La tonique varie d’un morceau à un autre, mais cela crée peu de différence lorsque l’accord est l’heptaphone tempéré ou une gamme s’en approchant. Il n’y a pas de changements de tonique au cours d’un morceau donné bien que l’introduction accidentelle du septième degré puisse sembler une modulation pour une oreille occidentale.

Dans la musique vocale il existe au Laos deux genres de compositions. La première, célébrant les exploits de héros légendaires, se développe en improvisations. La seconde, ayant pour thème l’amour, est faite de phrases rythmées, ornées parfois de vocalises, alternées entre un chanteur et une chanteuse. On intercale souvent des syllabes dénuées de sens pour allonger la phrase musicale et compléter la rime. Au Laos, le khène suit le chant dans l’accompagnement.

Bien que polyphonique la musique d’orchestre n’a pas de système harmonique. Les instruments reprennent en canon libre et improvisé le thème mélodique principal, plus ou moins syncopé ou orné de variations, soit à l’unisson, soit à l’octave, soit à la quinte.

L’indépendance avec laquelle les musiciens ornent différemment la mélodie dans une improvisation collective fait qu’un instrument ne peut jamais être doublé. Chaque instrument par sa sonorité et son étendue remplit une place définie dans l’ensemble.



Rôle rituel et magique de la musique

En dehors de la musique du palais et des fêtes qui est une musique d’art, la musique populaire joue un rôle rituel et magique au Cambodge comme au Laos.

« Au Laos, la musique est considérée comme un art qui relève de « Pisanukukan » (Vishvakarman), autrement dit le dieu des techniques, et les instruments de musique sont censés posséder un khouan, âme qu’il faut se garder de mécontenter. Réceptacles sacrés, les instruments des orchestres royaux et princiers sont déposés dans des pavillons ou des pièces éloignées pour éviter que leur khouan ne vienne troubler les âmes des habitants... Les instruments à percussion... ont une place à part. Doués d’un khouan puissant il faut leur présenter dès le début des cérémonies, des cierges, des mets, des fleurs et de l’encens, sinon ils feraient délirer les assistants et les exécutants... Dans le Sud Laos, les grands kong seng (tambours de concours) recouverts d’étoffe rouge sont dédiés aux génies protecteurs du village. Le maître du village enduit de jaune d’œuf les peaux tendues, puis les imbibe d’alcool.

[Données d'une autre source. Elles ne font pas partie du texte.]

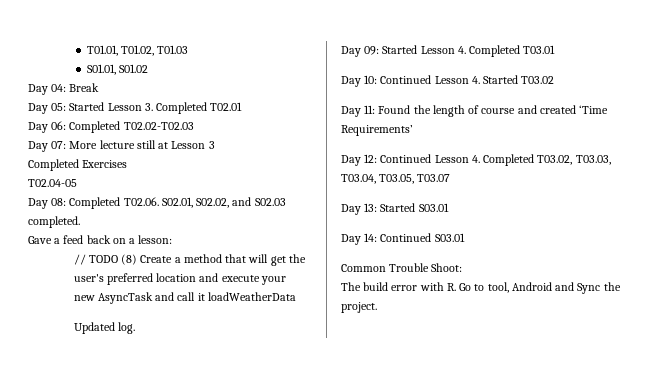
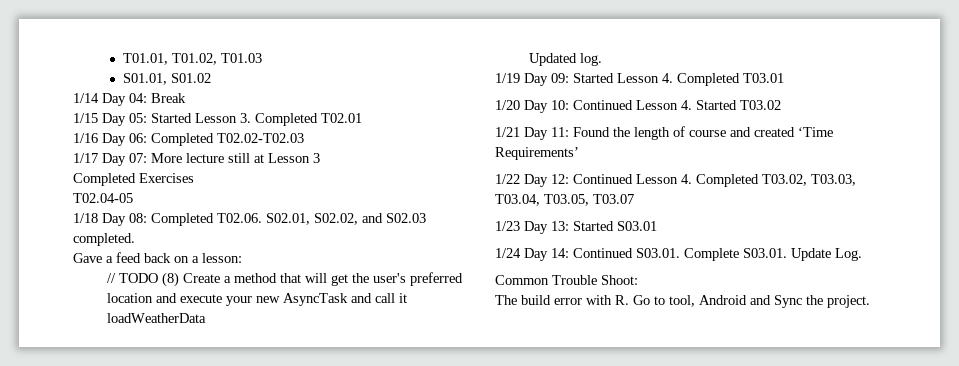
- Day 04: Break
+ 1/14 Day 04: Break
- Day 05: Started Lesson 3. Completed T02.01
+ 1/15 Day 05: Started Lesson 3. Completed T02.01
- Day 06: Completed T02.02-T02.03
+ 1/16 Day 06: Completed T02.02-T02.03
- Day 07: More lecture still at Lesson 3
+ 1/17 Day 07: More lecture still at Lesson 3
- Day 08: Completed T02.06. S02.01, S02.02, and S02.03 completed.
+ 1/18 Day 08: Completed T02.06. S02.01, S02.02, and S02.03 completed.
- Day 09: Started Lesson 4. Completed T03.01
+ 1/19 Day 09: Started Lesson 4. Completed T03.01
- Day 10: Continued Lesson 4. Started T03.02
+ 1/20 Day 10: Continued Lesson 4. Started T03.02
- Day 11: Found the length of course and created ‘Time Requirements’
+ 1/21 Day 11: Found the length of course and created ‘Time Requirements’
- Day 12: Continued Lesson 4. Completed T03.02, T03.03, T03.04, T03.05, T03.07
+ 1/22 Day 12: Continued Lesson 4. Completed T03.02, T03.03, T03.04, T03.05, T03.07
- Day 13: Started S03.01
+ 1/23 Day 13: Started S03.01
- Day 14: Continued S03.01
+ 1/24 Day 14: Continued S03.01. Complete S03.01. Update Log.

Parmi les instruments à percussion, il faut donner une place spéciale aux kong vat, à ces tambours renflés, suspendus comme des outres... leur fabrication et leur mise en place donnaient lieu autrefois à de nombreux rites que nous décrit un des vieux manuscrits de la bibliothèque Royale. » (Charles Archambault, Les tambours des pagodes, Présence du Royaume Lao, dans France Asie, 1956)

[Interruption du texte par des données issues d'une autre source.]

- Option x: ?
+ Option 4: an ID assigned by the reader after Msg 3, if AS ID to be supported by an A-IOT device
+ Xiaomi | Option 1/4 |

Problèmes de la musique cambodgienne

La musique khmère ne s’est jamais perdue au Cambodge. Cela est rendu évident par le fait que dans chaque village on en retrouve aujourd’hui les orchestres et les instruments caractéristiques.

La musique du Palais par contre aurait été perdue et reconstituée assez récemment sur le modèle de la (musique siamoise. Ceci n’a d’ailleurs qu’une importance relative, la musique de la cour du Siam n’est en rien thai par son origine et ne présente aucune différence notable avec la musique savante du Cambodge. Les Siamois, plus prospères, ont seulement été à l’occasion de meilleurs gardiens de la tradition musicale khmère.

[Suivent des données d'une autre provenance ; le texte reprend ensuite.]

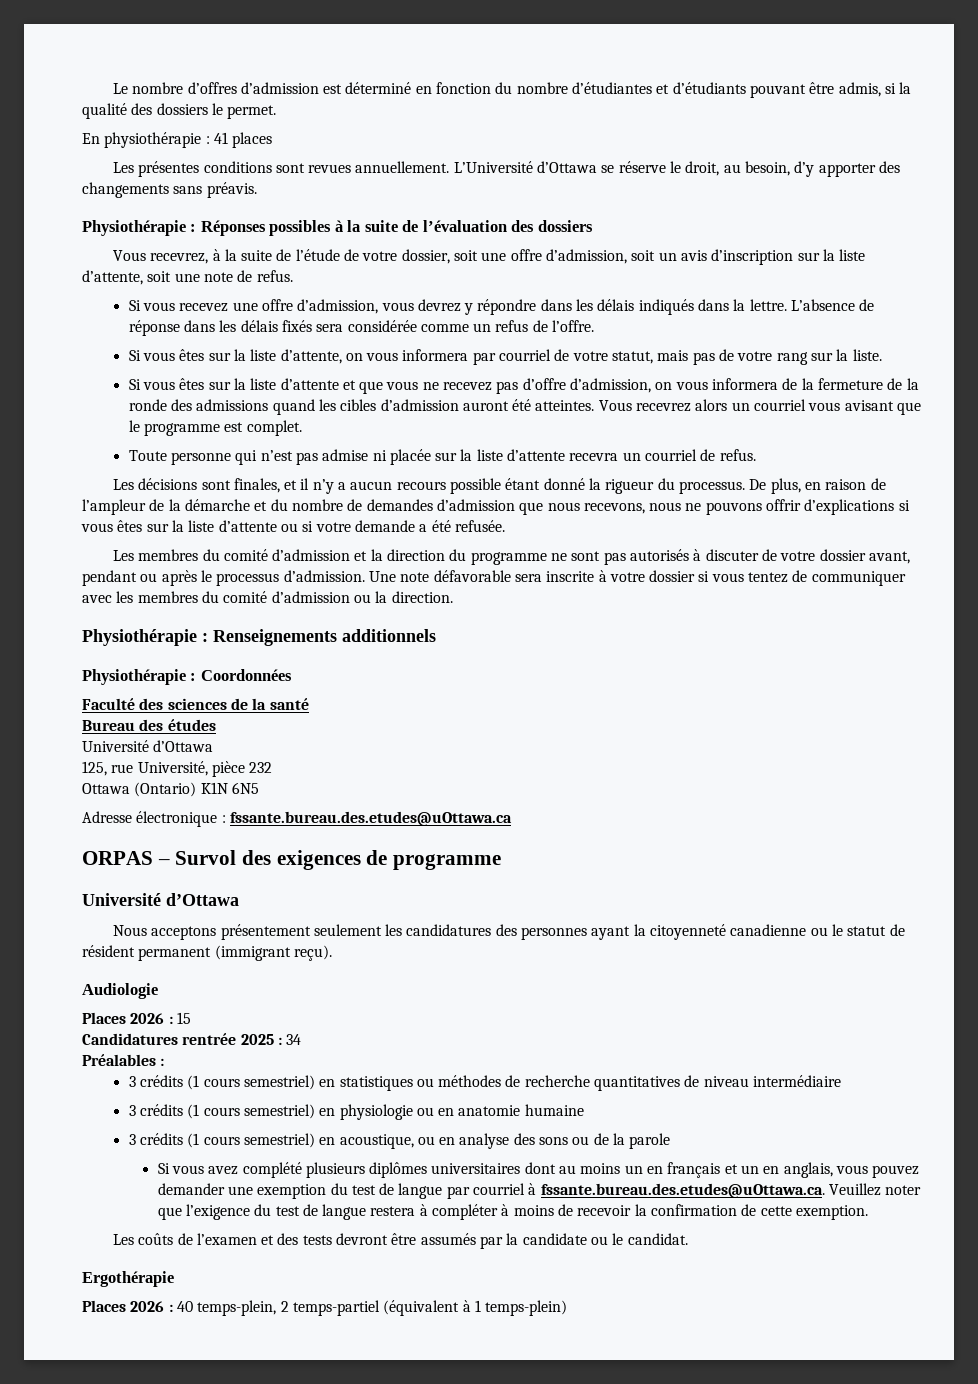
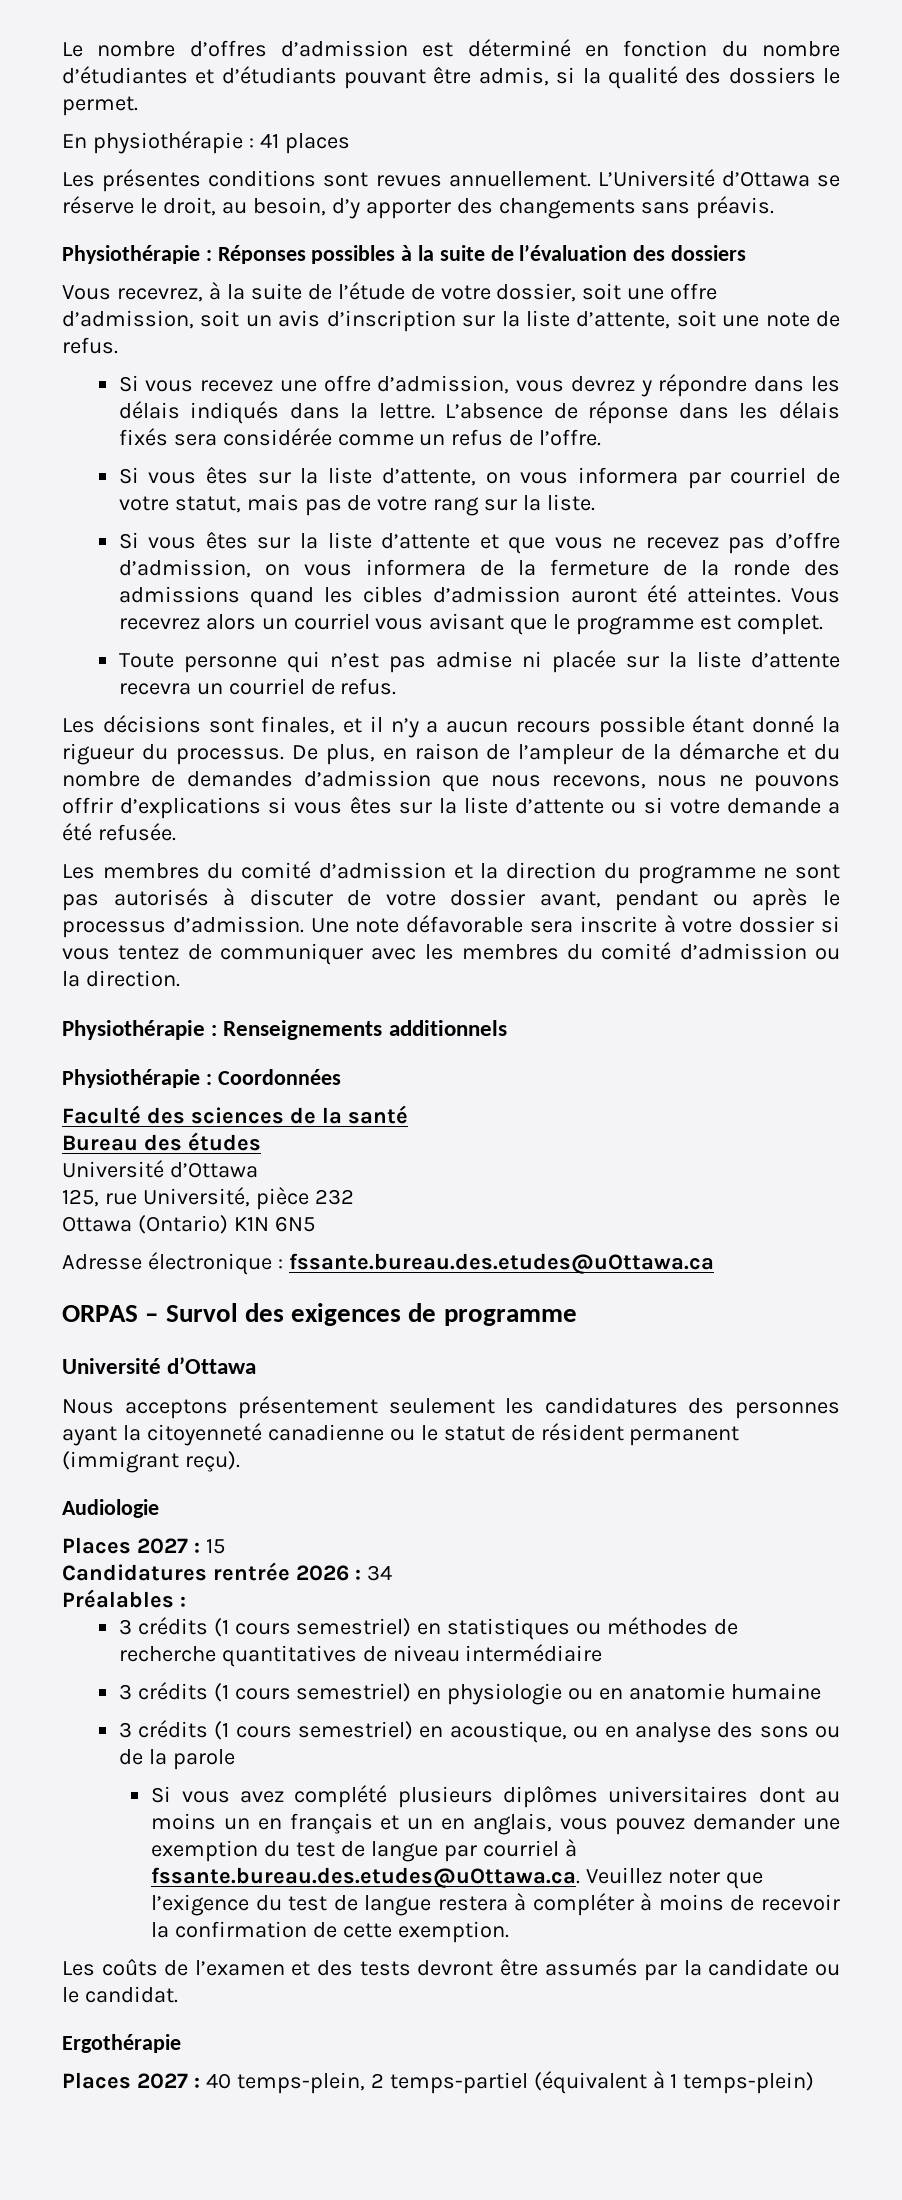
- Places 2026 : 15
+ Places 2027 : 15
- Candidatures rentrée 2025 : 34
+ Candidatures rentrée 2026 : 34
- Places 2026 : 40 temps-plein, 2 temps-partiel (équivalent à 1 temps-plein)
+ Places 2027 : 40 temps-plein, 2 temps-partiel (équivalent à 1 temps-plein)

La musique savante du Cambodge a tendance à se modifier sous deux influences, l’une est la tendance pentatonique chinoise qui laisse entièrement de côté dans les mélodies le quatrième et le septième degrés de la gamme mais n’en change pas autrement la structure. Une superstition populaire veut que seul le pentaphone ait eu l’approbation de Confucius et du Bouddha. Il existe d’ailleurs une croyance similaire dans l’Inde sur le rapport des gammes pentatoniques et de Shiva.

Le plus grand danger pour la musique Cambodgienne vient de l’influence européenne. Des chefs d’harmonie de la marine ou de l’armée et d’autres amateurs de musique qui n’avaient jamais entendu parler de l’heptaphone tempéré ont été chargés d'enseigner le solfège aux musiciens du Palais et de leur apprendre à noter les mélodies et les formes orchestrales, comme s’il était possible de noter l’heptaphone tempéré en termes du dodécaphone.

Le résultat est que l’on a changé l’accord des instruments qui au Palais de Phnom Penh, est aujourd’hui à peu près diatonique, ce qui donne à la musique traditionnelle une vulgarité et une dureté souvent choquantes.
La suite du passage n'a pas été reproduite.